Defendeu com firmeza a integridade territorial do quilombo Pitanga dos Palmares, que abriga cerca de 300 famílias na região metropolitana de Salvador (BA), enfrentando a especulação imobiliária e denunciando as ameaças que sofria. Foi voz ativa na cobrança de justiça pelo assassinato de seu filho, Binho do Quilombo, executado em 2017. Honrou seus ancestrais, manteve viva a memória de sua comunidade e nunca se calou diante do racismo. 

Mãe Bernadete esteve presente na Marcha das Mulheres Negras de 2015 contra o Racismo, a Violência e o Bem Viver, em Brasília, e nas articulações políticas e mobilizações pela vida das mulheres negras, e pelo direito à terra. Sua trajetória é marcada pela coragem de quem sabia que era alvo, mas não recuou.

Além de enfrentar a violência política, racial, e de gênero que tirou a sua vida, também carregou a dor irreparável de enterrar um filho, por isso Mãe Bernadete foi morta duas vezes. 

E O ESTADO BRASILEIRO COM ISSO? 

O Brasil segue entre os países mais perigosos do mundo para quem defende direitos humanos: ocupa o 4º lugar global em assassinatos de ativistas, segundo relatório da Anistia Internacional divulgado pela Agência Brasil. Entre 2019 e 2022, foram 1.171 casos de violência contra defensoras e defensores, com 169 mortes confirmadas, muitas delas contra lideranças negras, quilombolas e indígenas.

A segunda edição do estudo “Racismo e Violência contra Quilombos no Brasil” realizado pela CONAQ em parceria com o Terra de Direitos demonstra o número de assassinatos de lideranças quilombolas no Brasil nas disputas diretas pela proteção dos seus territórios, a pesquisa aponta que de um total de 32 assassinatos registrados entre 2018 e 2022, 13 foram por conflitos fundiários. Na maioria das vezes, a violência também tem relação direta com a questão de gênero, visto que, são as mulheres que têm liderado nas comunidades os processo de articulação política e comunitária que tem como consequência a proteção da comunidade.  

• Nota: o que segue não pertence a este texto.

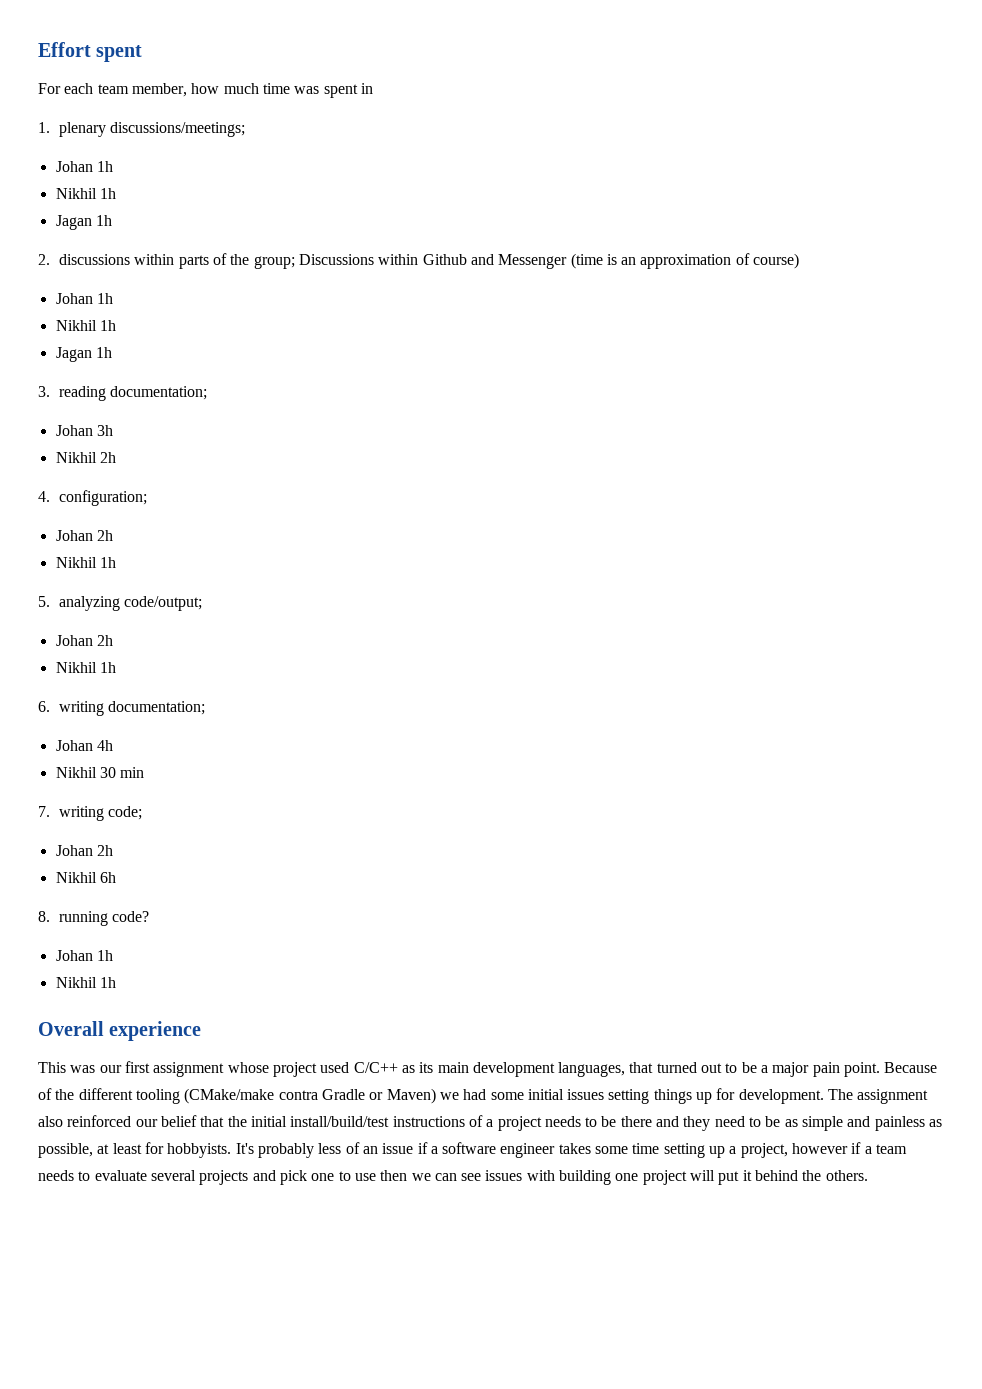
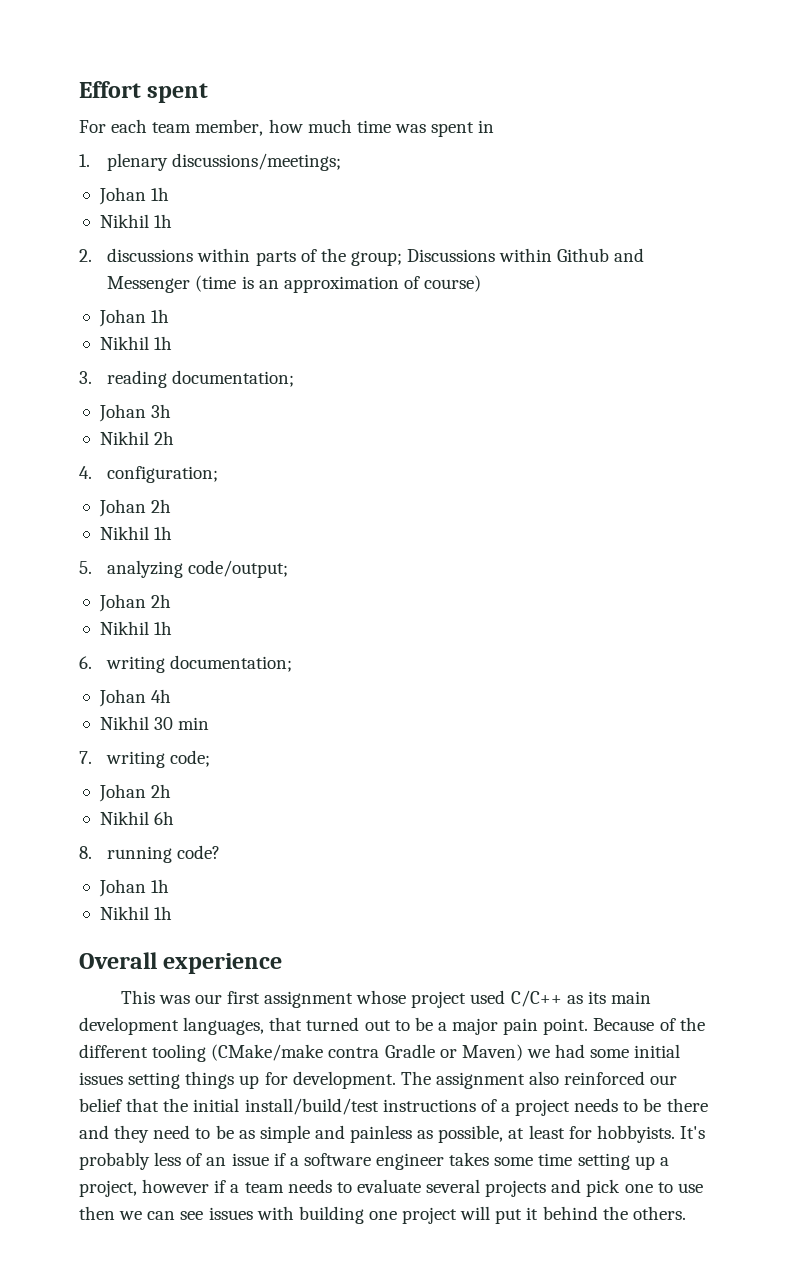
[55,215,112,230] // Jagan 1h -> (173, 221) none
[55,347,112,362] // Jagan 1h -> (173, 343) none

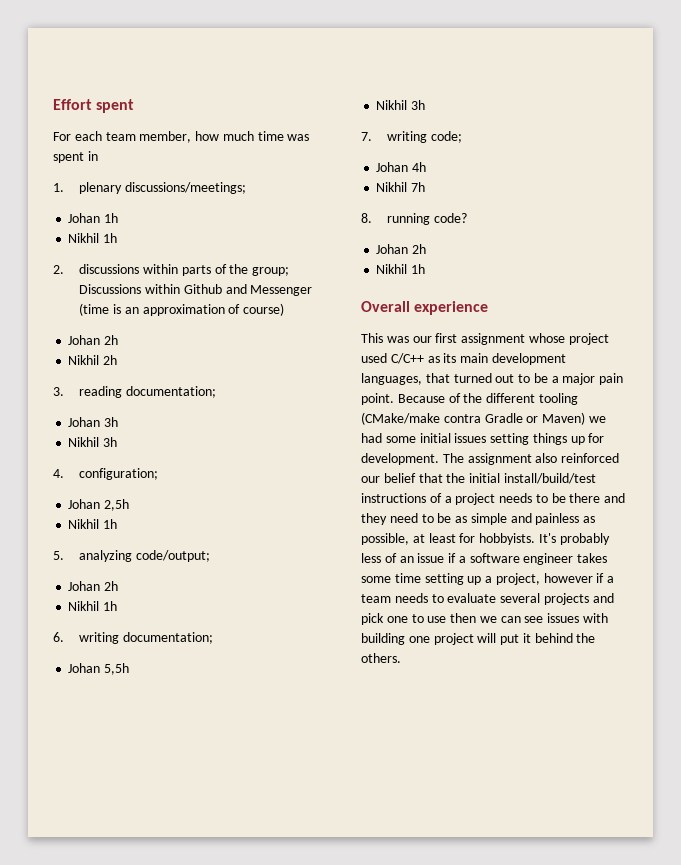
[151,309,170,323] [99,336,173,350] 1h // Nikhil 1h -> [104,335,119,345] [68,355,118,365] 2h // Nikhil 2h
[154,431,175,445] 2h -> [103,437,118,447] 3h
[151,499,172,513] 2h -> [104,499,130,511] 2,5h
[151,689,172,703] [99,716,210,730] 4h // Nikhil 30 min -> [104,663,130,675] [376,100,426,110] 5,5h // Nikhil 3h
[151,784,172,798] [99,811,175,825] 2h // Nikhil 6h -> [412,162,427,172] [376,182,426,192] 4h // Nikhil 7h
[151,879,170,893] 1h -> [412,244,427,254] 2h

O Estado brasileiro não pode seguir ignorando que raça e gênero são elementos que potencializam a violência contra defensoras. É urgente implementar as recomendações do Comitê de Peritas da MESECVI e reconhecer a Violência Política de Raça e Gênero como crime, pois é ela que interrompe vidas e cala vozes de mulheres negras que ousam enfrentar o racismo, o machismo e outras estruturas de opressão.

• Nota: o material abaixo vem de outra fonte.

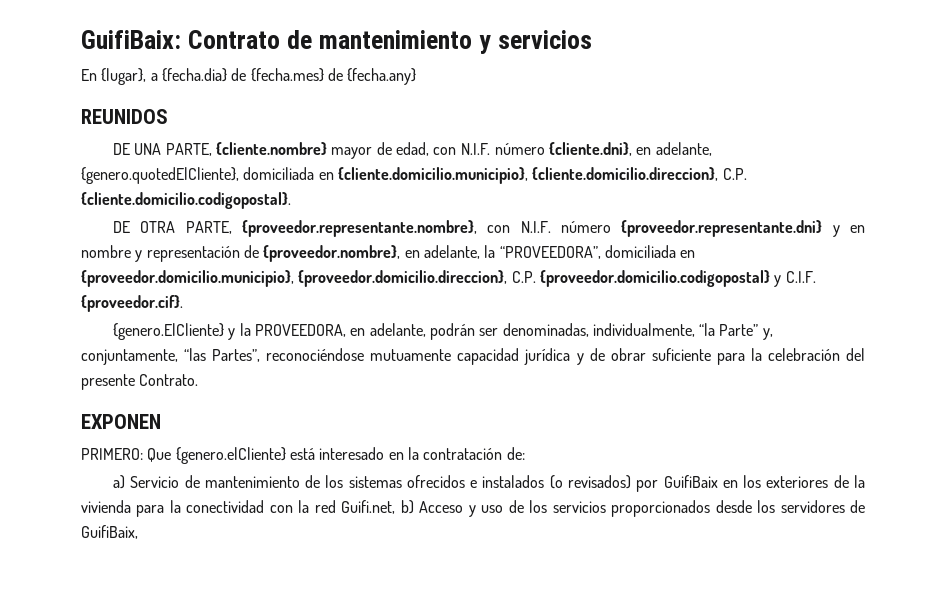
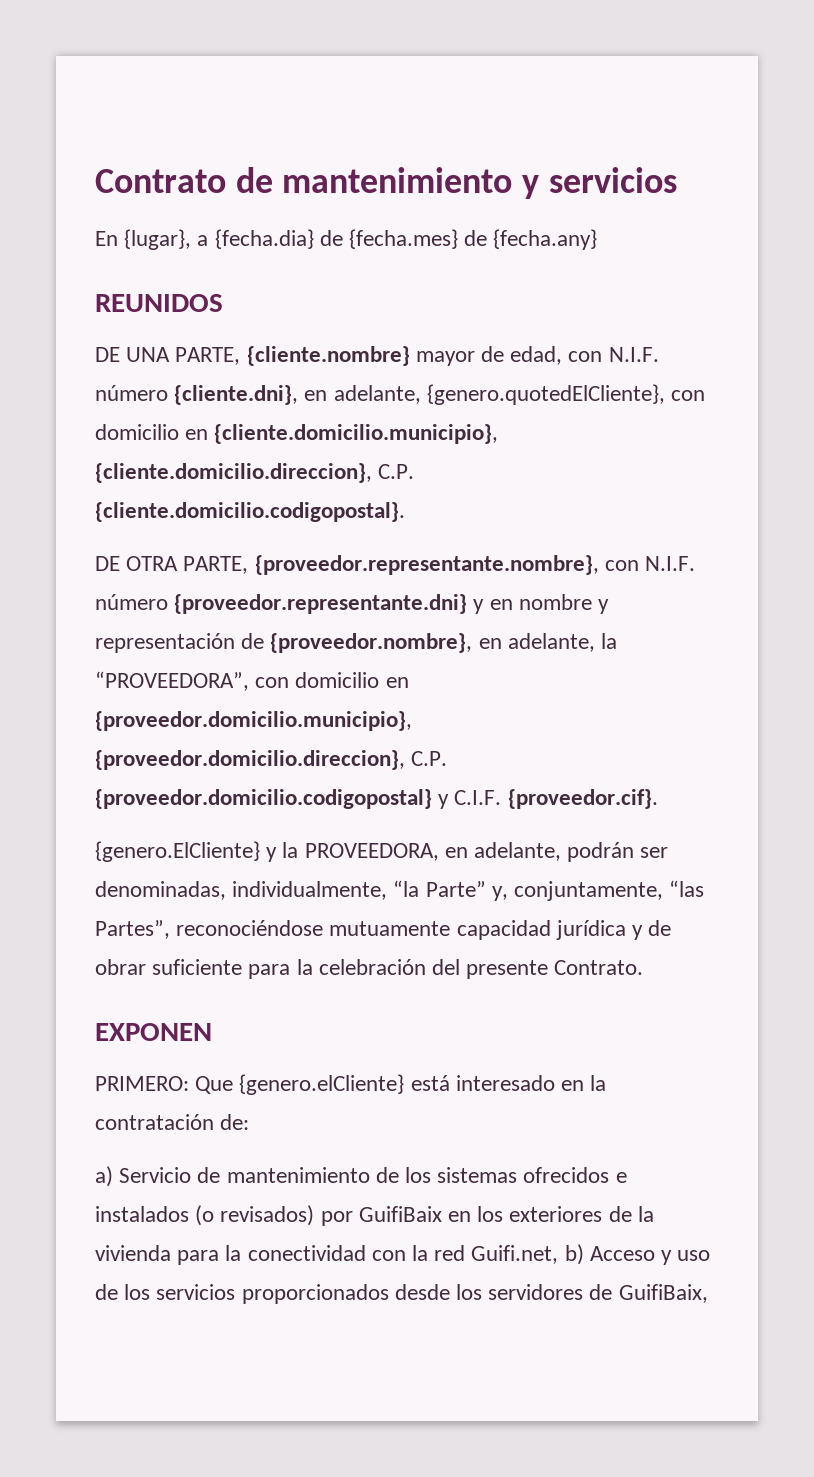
[81,30,181,49] GuifiBaix: -> (95, 181) none
[243,167,315,180] domiciliada -> [671,390,706,401] [95,424,179,440] con domicilio
[604,245,676,258] domiciliada -> [255,672,380,688] con domicilio

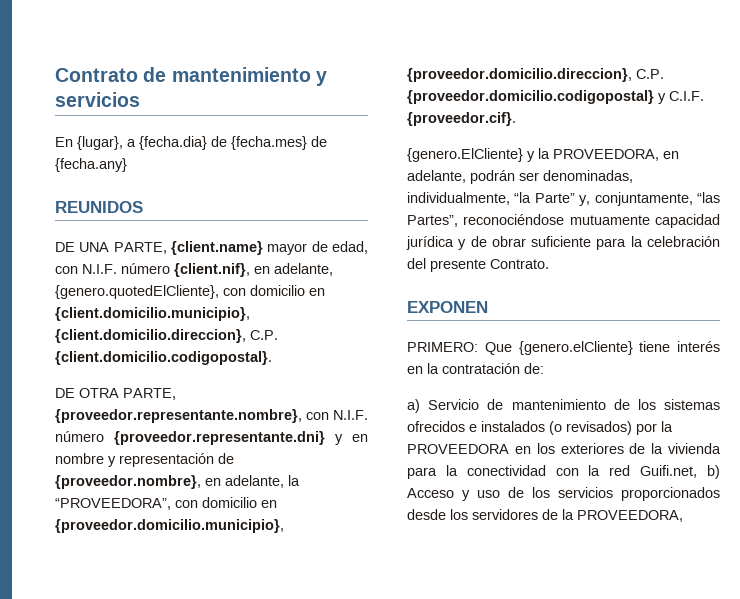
[246,346,410,366] {cliente.nombre} -> [171,241,263,255] {client.name}
[174,385,299,405] {cliente.dni}, -> [174,263,250,277] {client.nif},
[214,424,499,444] [95,463,415,483] [95,502,405,522] {cliente.domicilio.municipio}, {cliente.domicilio.direccion}, C.P. {cliente.domicilio.codigopostal}. -> [55,307,250,321] [55,329,278,343] [55,351,272,365] {client.domicilio.municipio}, {client.domicilio.direccion}, C.P. {client.domicilio.codigopostal}.
[410,1075,555,1091] está interesado -> [639,341,720,352] tiene interés
[358,1206,442,1222] GuifiBaix -> [661,421,673,432] [407,444,509,454] la PROVEEDORA
[618,1284,708,1303] GuifiBaix, -> [562,509,683,522] la PROVEEDORA,

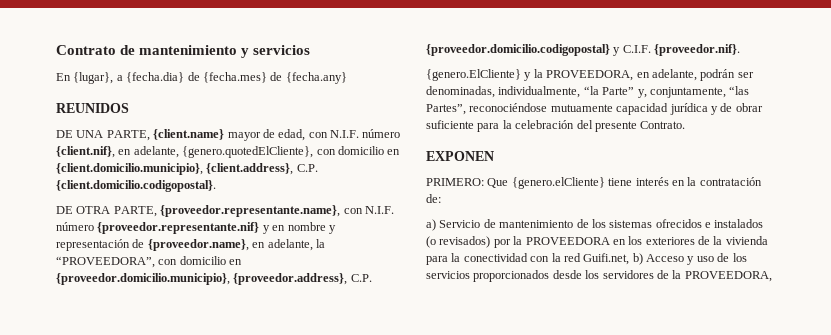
[55,329,246,343] {client.domicilio.direccion}, -> [206,163,294,175] {client.address},
[55,409,368,423] [55,431,325,445] {proveedor.representante.nombre}, con N.I.F. número {proveedor.representante.dni} -> [160,205,394,217] [56,222,260,234] {proveedor.representante.name}, con N.I.F. número {proveedor.representante.nif}
[55,475,201,489] {proveedor.nombre}, -> [147,239,249,251] {proveedor.name},
[407,68,632,82] {proveedor.domicilio.direccion}, -> [233,273,348,285] {proveedor.address},
[407,112,516,126] {proveedor.cif}. -> [654,44,741,56] {proveedor.nif}.

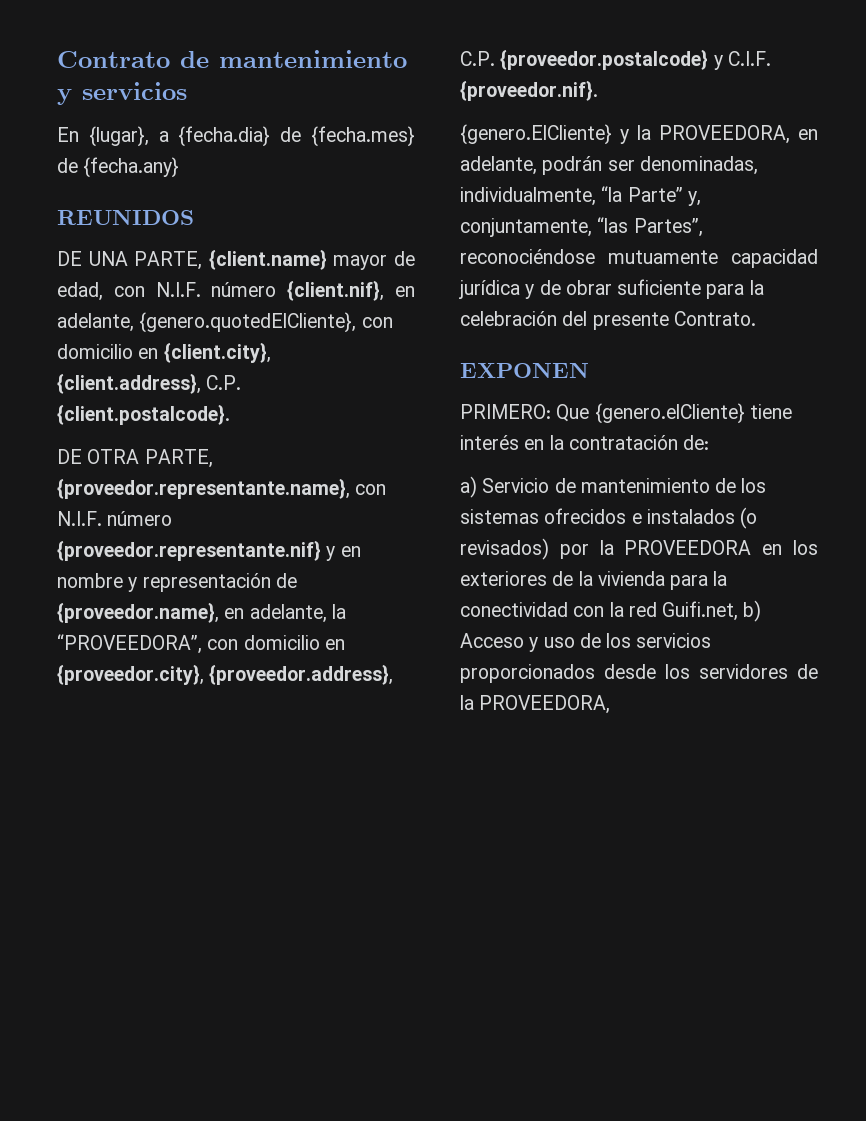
[56,163,203,175] {client.domicilio.municipio}, -> [163,342,271,363] {client.city},
[56,180,216,192] {client.domicilio.codigopostal}. -> [57,404,230,425] {client.postalcode}.
[56,273,230,285] {proveedor.domicilio.municipio}, -> [57,664,204,685] {proveedor.city},
[426,44,610,56] {proveedor.domicilio.codigopostal} -> [500,49,709,70] {proveedor.postalcode}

Mulheres  quilombolas sempre estiveram na linha de frente na defesa de seus territórios, modos de vida e cuidados com a comunidade. O retorno que recebem é a violência sistemática na forma de ameaças, perseguições, agressões e assassinatos. A construção de uma sociedade de Bem Viver que não negocie a vida das lideranças quilombolas é imprescindível porque dela dependem todas as demais conquistas. Queremos existir sem sermos alvo, sem carregar no corpo a marca da punição por lutar. Queremos construir o Bem Viver sem que o Estado nos elimine ou nos negue proteção e justiça.

Em um ano em que nós, mulheres negras de Brasil e de diversas partes do mundo, marchamos por Reparação e Bem Viver, é essencial que as vozes das mulheres quilombolas sejam colocadas nas ruas, vozes que acima de tudo reivindicam o direito de existir em seus territórios.  Às mulheres quilombolas trazem como principal ponto de debate sobre reparação histórica a titulação dos seus territórios, para que outras lideranças como Mãe Bernadete não morram sem presenciar suas terras devidamente protegidas. 

Exigimos justiça para Bernadete Pacífico, liderança quilombola assassinada mesmo sob a tutela de um programa oficial de proteção. Bernadete denunciou as ameaças que sofria, mas foi tratada com descaso e negligência por um Estado que fecha os olhos para a vida de mulheres negras e quilombolas. Sua morte é mais um capítulo de um projeto que privilegia a exploração da terra e a destruição de territórios em detrimento da dignidade e sobrevivência das comunidades tradicionais.

Cobramos a responsabilização do Estado brasileiro e reparação para todas as mulheres negras silenciadas e mortas na defesa de direitos básicos. Não aceitaremos que suas histórias sejam apagadas, nem que suas lutas sejam tratadas como irrelevantes!